Demon Slayer (Kimetsu no Yaiba): An Amazing Action Anime – Netflix Review

The franchise with the highest-grossing film in Japan’s history earned that acclaim.

SUMMARY

It’s the Taishō Era of Japan’s history (1912-1926). Tanjiro Kamado (Natsuki Hanae/Zach Aguilar) is the eldest son of his family and, following his father’s death, a charcoal seller in the mountains. One day, after coming home from a trip to the nearest town, he finds out that his entire family was massacred. The only “survivor” is his sister, Nezuko (Akari Kitō/Abby Trott), who has been transformed into a demon that craves human flesh. However, when a demon slayer named Tomioka (Takahiro Sakurai/Johnny Yong Bosch) tries to kill her, Tanjiro tries to defend her and, surprisingly, she defends him, revealing that she has retained some of her humanity. Tanjiro is sent to train to be a demon slayer, soon joining forces with fellow demon slayers Zenitsu Agatsuma (Hiro Shimono/Aleks Le), a coward who becomes a master swordsman while asleep, and Inosuke Hashibara (Yoshitsugu Matsuoka/Bryce Papenbrook), a wildman with tremendous strength. Together, they work to help rid Japan of demons and hopefully cure Nezuko.

There are a bunch of other cast members, too.

END SUMMARY

I had heard of this when it was a manga, but I had never actually read it. Then I saw it get put on Netflix a while ago, but I hadn’t watched it, since it seemed a little generic from the ads. What finally led me to try and watch it was actually reading an article about how the film that apparently follows the first season of this show, Demon Slayer: Mugen Train, broke a slew of box-office records despite, or because of, opening in 2020. It’s now the highest-grossing Japanese movie, taking down Spirited Away after almost 20 years.
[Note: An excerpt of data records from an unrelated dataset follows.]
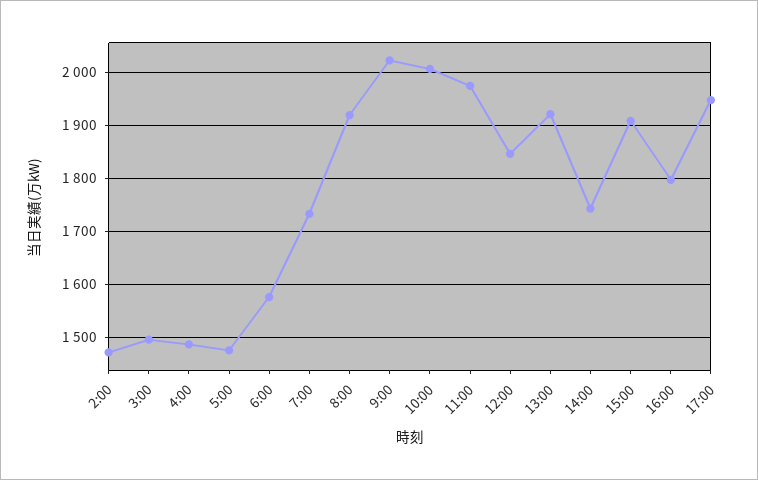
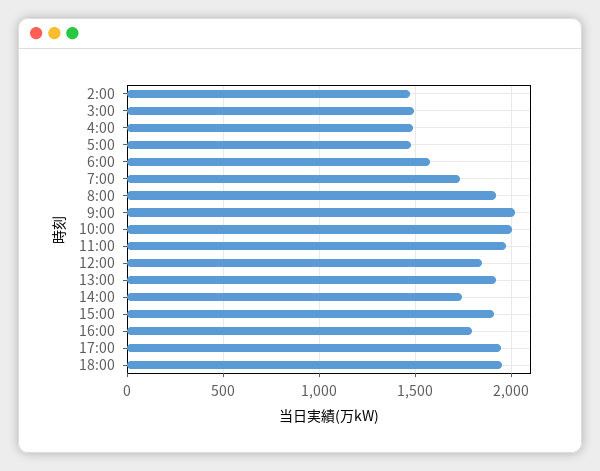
18:00: none -> 1950

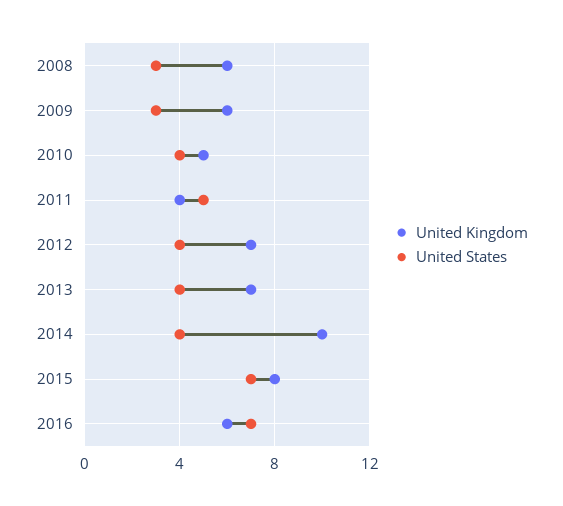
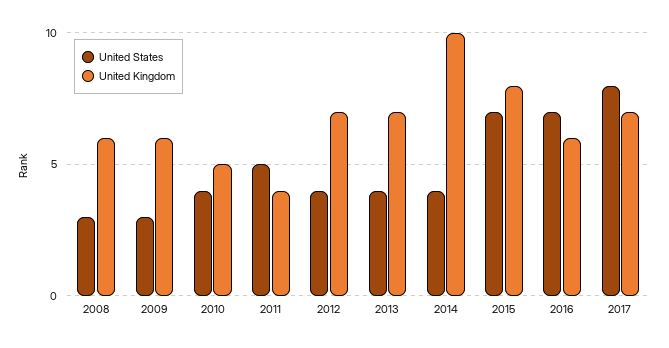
United States, 2017: none -> 8
United Kingdom, 2017: none -> 7

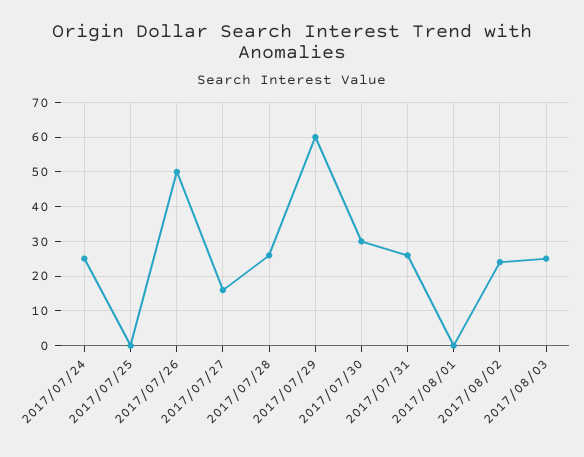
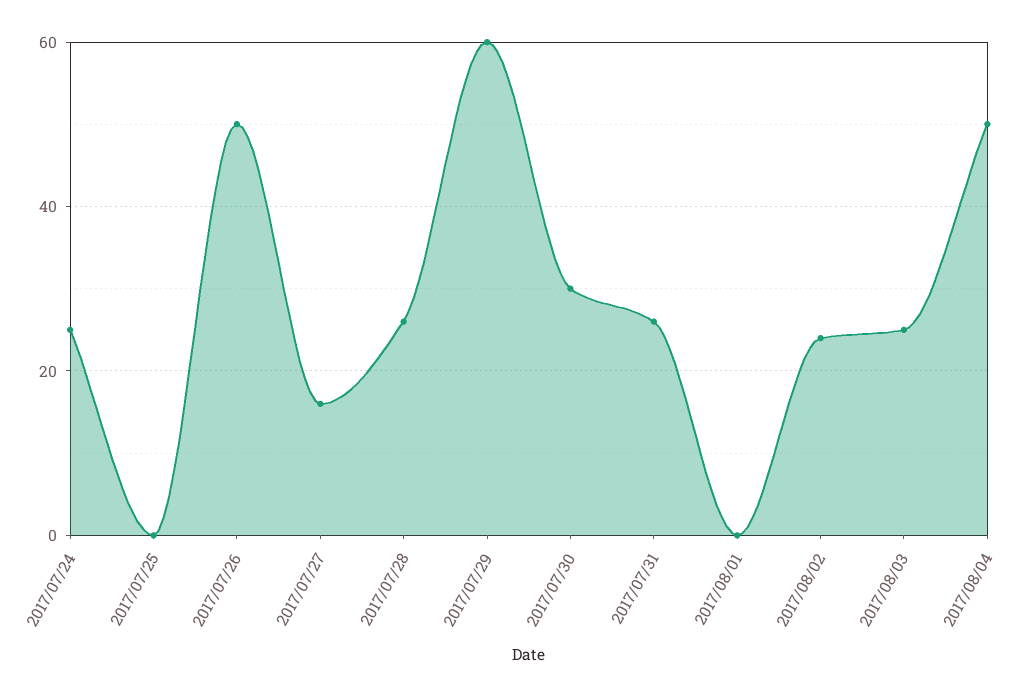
2017/08/04: none -> 50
So, if a film can unseat a true Ghibli masterpiece, I had to check out the source material, and that was definitely the right decision.
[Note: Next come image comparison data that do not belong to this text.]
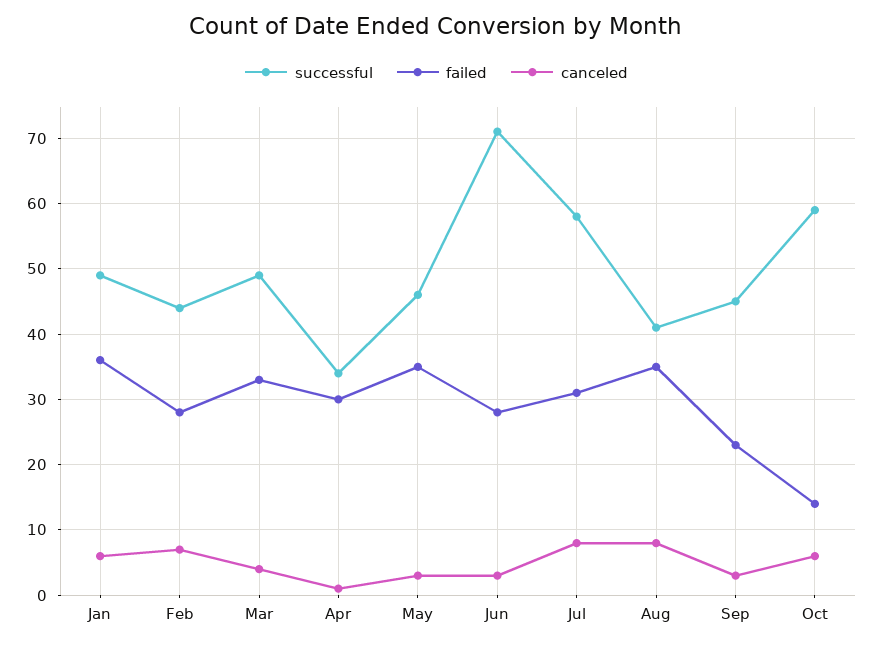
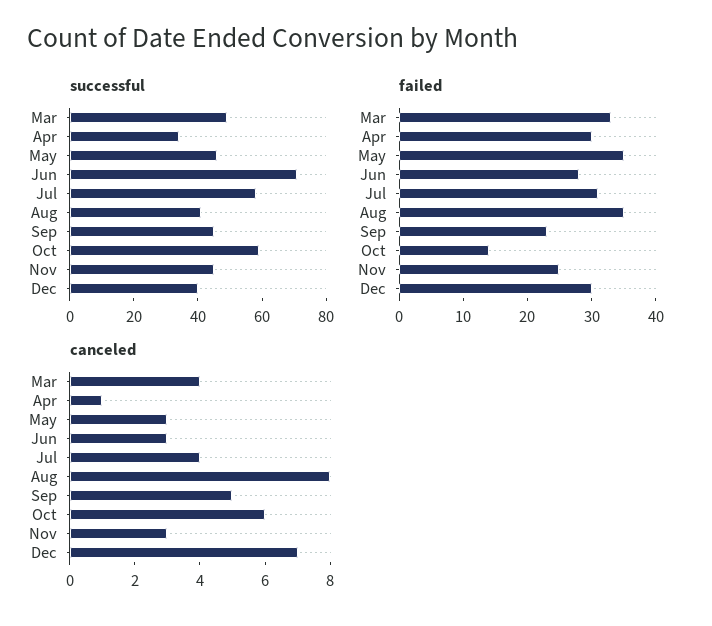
successful, Jan: 49 -> none
failed, Jan: 36 -> none
canceled, Jan: 6 -> none
successful, Feb: 44 -> none
failed, Feb: 28 -> none
canceled, Feb: 7 -> none
canceled, Jul: 8 -> 4
canceled, Sep: 3 -> 5
successful, Nov: none -> 45
successful, Dec: none -> 40
failed, Nov: none -> 25
failed, Dec: none -> 30
canceled, Nov: none -> 3
canceled, Dec: none -> 7

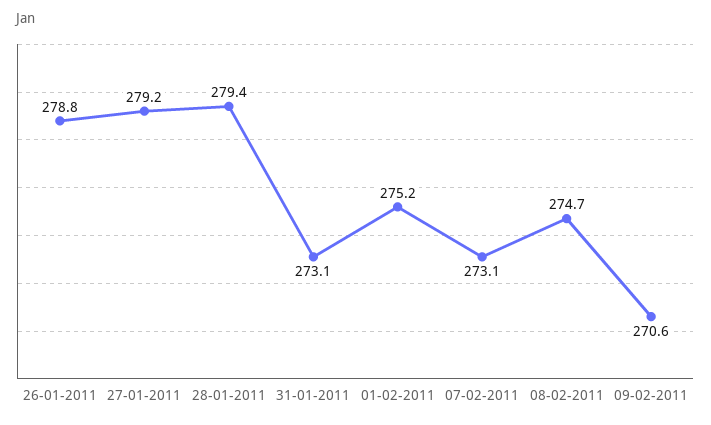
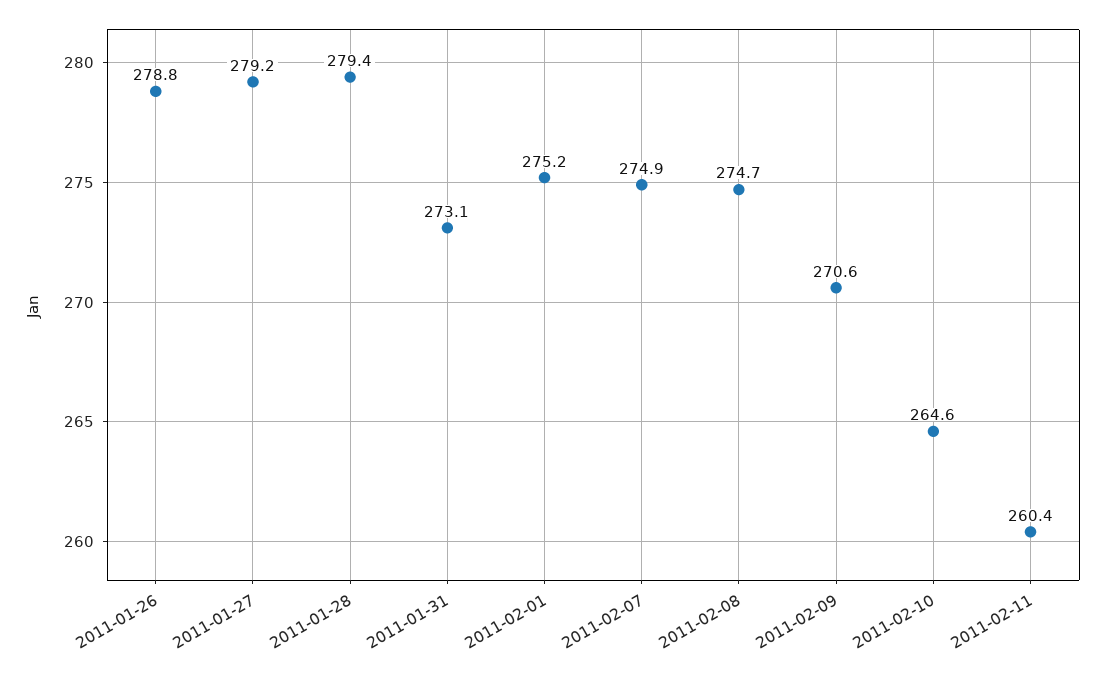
07-02-2011: 273.1 -> 274.9
2011-02-10: none -> 264.6
2011-02-11: none -> 260.4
There appears to be a lot more fire in the movie.

Almost everything in this show is well-done, but the main thing this anime does better than most is pacing. The story progresses at a pace that, while not overly fast, is also much faster than almost any anime longer than 13 episodes. I realize that’s partially because the manga was complete before the anime started, but the show largely avoids the traditional anime issue of having to drag out fight scenes for multiple episodes or to have recap episodes. Instead, most of the fights are action-packed and extremely creative, particularly since they often showcase a handful of swordsmen having to overcome unbelievably powerful demons using little more than their wits and some training. 
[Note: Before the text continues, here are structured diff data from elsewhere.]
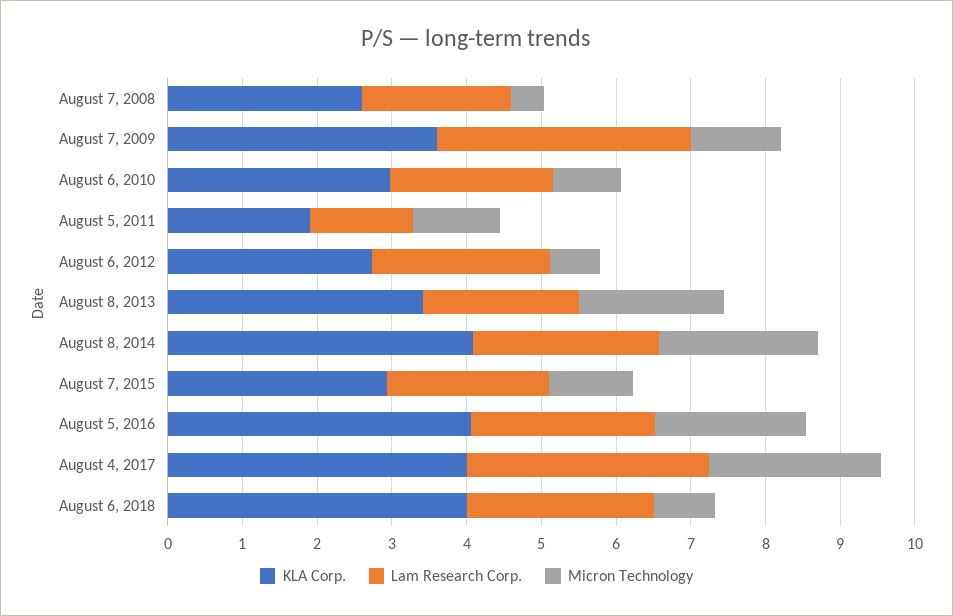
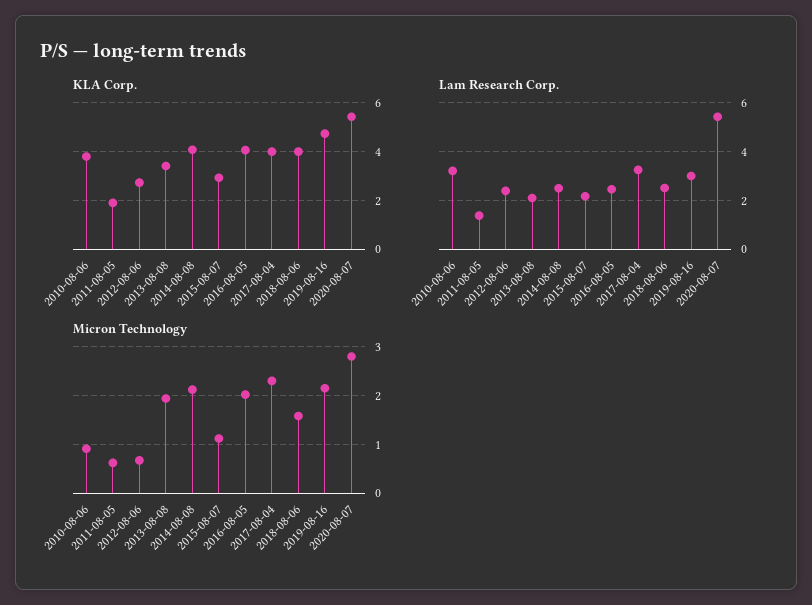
KLA Corp., August 7, 2008: 2.6 -> none
Lam Research Corp., August 7, 2008: 2 -> none
Micron Technology, August 7, 2008: 0.4 -> none
KLA Corp., August 7, 2009: 3.6 -> none
Lam Research Corp., August 7, 2009: 3.4 -> none
Micron Technology, August 7, 2009: 1.2 -> none
KLA Corp., August 6, 2010: 3 -> 3.75
Lam Research Corp., August 6, 2010: 2.2 -> 3.25
Micron Technology, August 5, 2011: 1.2 -> 0.6
Micron Technology, August 6, 2018: 0.8 -> 1.6
KLA Corp., 2019-08-16: none -> 4.75
KLA Corp., 2020-08-07: none -> 5.5
Lam Research Corp., 2019-08-16: none -> 3
Lam Research Corp., 2020-08-07: none -> 5.5
Micron Technology, 2019-08-16: none -> 2.2
Micron Technology, 2020-08-07: none -> 2.8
Also, great background work for the fights.

The other strength is the characters. The protagonist, Tanjiro, is one of the best anime protagonists out there, because he really is only fighting in order to save his sister. At all times, it’s the bond he feels with her and through her the rest of his family, that keeps him going and helps him maintain his extreme empathy and kind personality no matter what he goes through. It’s not that he’s naive, far from it, he just knows that there is evil in the world and chooses to be kind anyway. Moreover, he shows kindness in a believable and human way, something that’s hard to do without seeming sappy. The rest of the cast is similarly deeper and more relatable than you would expect from a show called “Demon Slayer,” particularly many of the demons who live tortured existences that they’re suppressing through their rage.

Also, he has normal hair for an anime protagonist.

Overall, just a great series and I cannot wait for more. 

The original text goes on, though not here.